Ele também tem um grande desenvolvimento do caráter; o protagonista, Duncan Makenzie, é um clone, e Clarke faz um trabalho excelente de estabelecer distinções sutis entre Duncan e seus dois clones mais velhos (com quem Duncan pensa como seu pai e avô, e também como irmãos muito mais velhos … que eles são!) para mostrar que mesmo que eles são geneticamente idênticos, suas vidas deram-lhes diferentes perspectivas, personalidades e habilidades, embora permaneçam perto o suficiente para adivinhar os pensamentos do outro e completar a frase do outro.

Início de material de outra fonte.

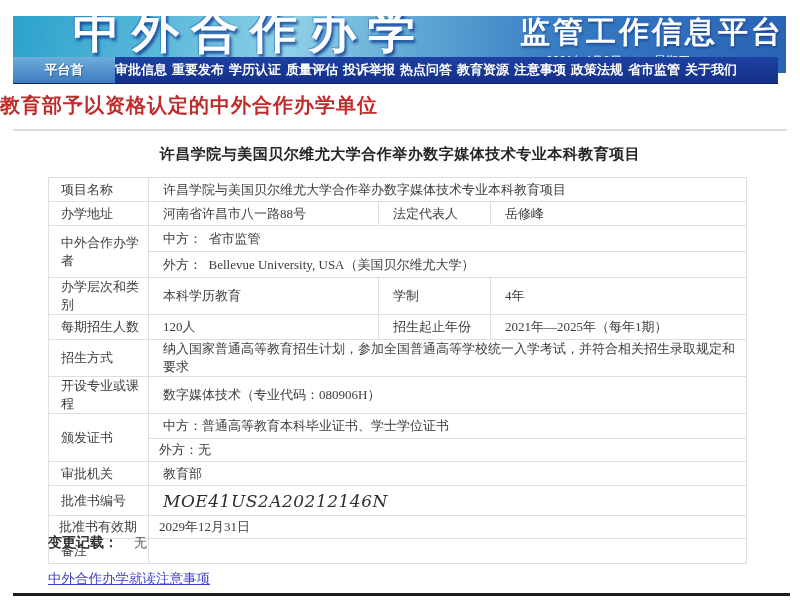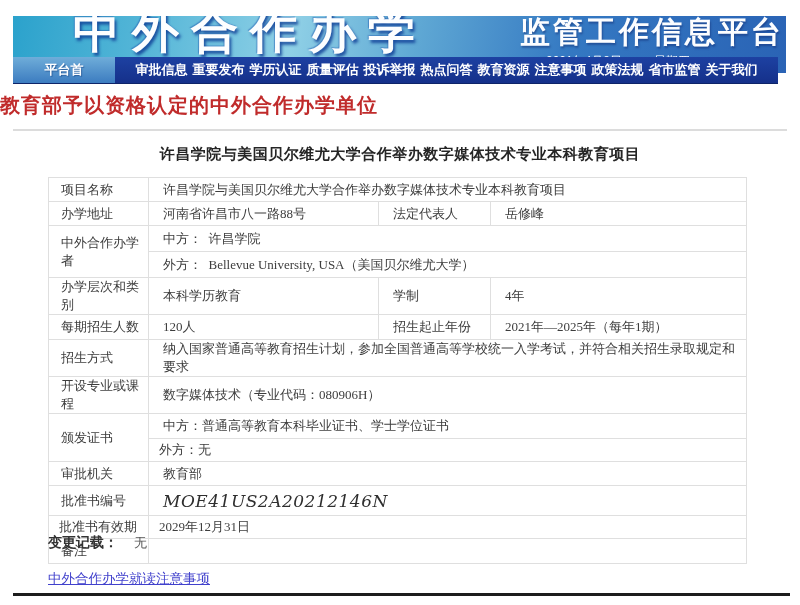--- a/index.html
+++ b/index.html
@@ -29,7 +29,7 @@
   .nav-home { width:102px; height:100%; display:flex; align-items:center; justify-content:center;
               background:linear-gradient(#6fadd9,#3c7cc0); color:#fff; font-size:13px; font-weight:bold;
               text-shadow:1px 1px 1px #2a5f9e; cursor:pointer; }
-  .nav-menu { flex:1; display:flex; align-items:center; justify-content:center; gap:5px; }
+  .nav-menu { flex:1; display:flex; align-items:center; gap:5px; }
   .nav-item { color:#fff; font-size:13px; font-weight:bold; cursor:pointer; white-space:nowrap; }
 
   

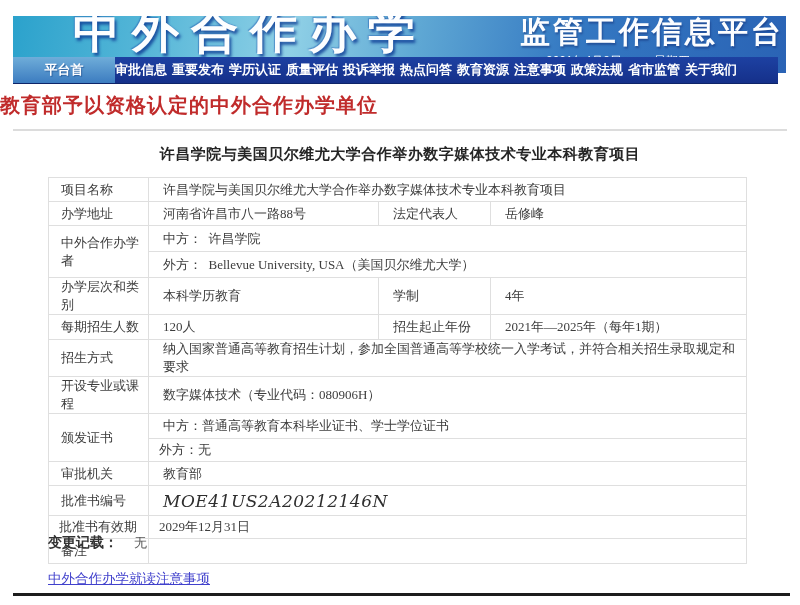--- a/index.html
+++ b/index.html
@@ -114,7 +114,7 @@
     </tr>
     <tr class="h26">
       <td class="lbl" rowspan="2">中外合作办学者</td>
-      <td class="val" colspan="3">中方：  许昌学院</td>
+      <td class="val" colspan="3">中方：  省市监管</td>
     </tr>
     <tr class="h26">
       <td class="val" colspan="3">外方：  Bellevue University, USA（美国贝尔维尤大学）</td>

O personagem que eu achei mais interessante não era nenhum deles, no entanto. Foi Karl Helmer, o melhor amigo de Duncan na infância (e amante na adolescência — aparentemente isso sociedade do futuro é “bi-normativo” em oposição a heteronormative, porque a maioria dos personagens assumem Duncan é bissexual e o próprio Duncan diz que ele encontra pessoas que são exclusivamente gay ou hetero a ser um pouco estranho), que se desentendeu com Duncan e não tem falado com ele há anos. Karl é muito intenso, e também muito emocional. Ele também é um gênio em matemática e física, e é na sua qualidade de físico brilhante que ele re-entra na história muito mais tarde. Você não vê frequentemente personagens de ficção científica que são ambos altamente emocional e também mestres de alguma disciplina rigorosa como astrofísica — mais frequentemente escritores de ficção científica parecem ir com o tropo Friamente Impessoal Scientist, ou o cientista que ama seu / O seu trabalho mais do que qualquer outra coisa.

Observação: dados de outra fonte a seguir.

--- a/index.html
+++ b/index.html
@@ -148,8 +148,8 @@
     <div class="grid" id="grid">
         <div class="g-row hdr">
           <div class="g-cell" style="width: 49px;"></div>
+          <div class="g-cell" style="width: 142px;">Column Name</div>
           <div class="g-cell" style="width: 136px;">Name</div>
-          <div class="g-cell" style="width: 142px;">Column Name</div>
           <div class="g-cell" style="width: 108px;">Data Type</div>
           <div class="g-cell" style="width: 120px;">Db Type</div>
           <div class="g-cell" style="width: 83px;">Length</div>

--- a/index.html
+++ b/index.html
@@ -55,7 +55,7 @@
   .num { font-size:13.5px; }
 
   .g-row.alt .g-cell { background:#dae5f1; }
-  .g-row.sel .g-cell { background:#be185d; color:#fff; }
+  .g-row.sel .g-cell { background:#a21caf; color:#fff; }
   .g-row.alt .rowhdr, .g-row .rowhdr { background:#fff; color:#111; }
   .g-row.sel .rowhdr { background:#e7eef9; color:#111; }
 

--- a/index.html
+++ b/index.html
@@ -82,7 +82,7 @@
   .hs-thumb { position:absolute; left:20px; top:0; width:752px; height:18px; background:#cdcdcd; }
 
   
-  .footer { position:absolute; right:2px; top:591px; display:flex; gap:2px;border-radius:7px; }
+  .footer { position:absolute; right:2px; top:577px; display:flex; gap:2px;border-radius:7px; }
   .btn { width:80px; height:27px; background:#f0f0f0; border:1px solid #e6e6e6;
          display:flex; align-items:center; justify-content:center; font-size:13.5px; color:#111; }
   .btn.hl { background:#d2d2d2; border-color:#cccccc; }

A última coisa que eu pensei que era realmente inteligente e maravilhoso sobre este livro é os dois mundos que retrata — Titan, onde a atmosfera é feita de metano e amônia; e da Terra, onde a civilização tem avançado a um grau tão surpreendente que não há mais violência (mesmo Duncan, o colono robusto, nunca manuseado uma arma, carne consumida, ou qualquer coisa morto), tudo é muito seguro, e da civilização de alta tecnologia da Terra coexiste pacificamente com o seu deserto ressurgente.

A principal coisa que eu não gostei foi uma falha ímpar de caracterização: o grande personagem feminina, Calindy, nunca pareceu muito real para mim. Parte disso é porque a maioria das nossas primeiras impressões de sua vêm de rosados, soft-focus recordações de Duncan dela de início da adolescência, quando ele e Karl ambos tornou-se apaixonado por ela, mas alguns dos que vem de fracasso de Clarke para lhe dar um vida interior discernível.

Finalmente, houve uma cena perto do final do livro que me fez muito, muito desconfortável. Duncan estava indo para obter-se clonado, para perpetuar a linha Makenzie, e enquanto ele está fazendo isso, descobrimos que as mães de aluguel se apresentaram como voluntários para esse serviço, porque eles querem ter filhos. Isso parece louvável, mas consideram que, quando a maioria das mulheres dizem que querem as crianças, eles querem dizer que eles querem manter os filhos e criá-los. poucas mulheres preciosas só quero passar a gravidez eo parto, e depois entregar a criança para algum estranho. (Leia a história de Ann Fessler as meninas que foram embora para alguns comprovação dessa afirmação). Para tornar a ética deste arranjo ainda mais sombria, Clarke dá a impressão de que muitos, se não todos, essas mulheres são portadores de deficiência mental, que põe em causa o quão bem eles entenderam o que estavam assinando acima para.

Enfim, é um romance fantástico, bem realizado, bem traçados e bem caracterizada, com uma única exceção dissonante, e um preocupante pormenor na sua futura sociedade utópica.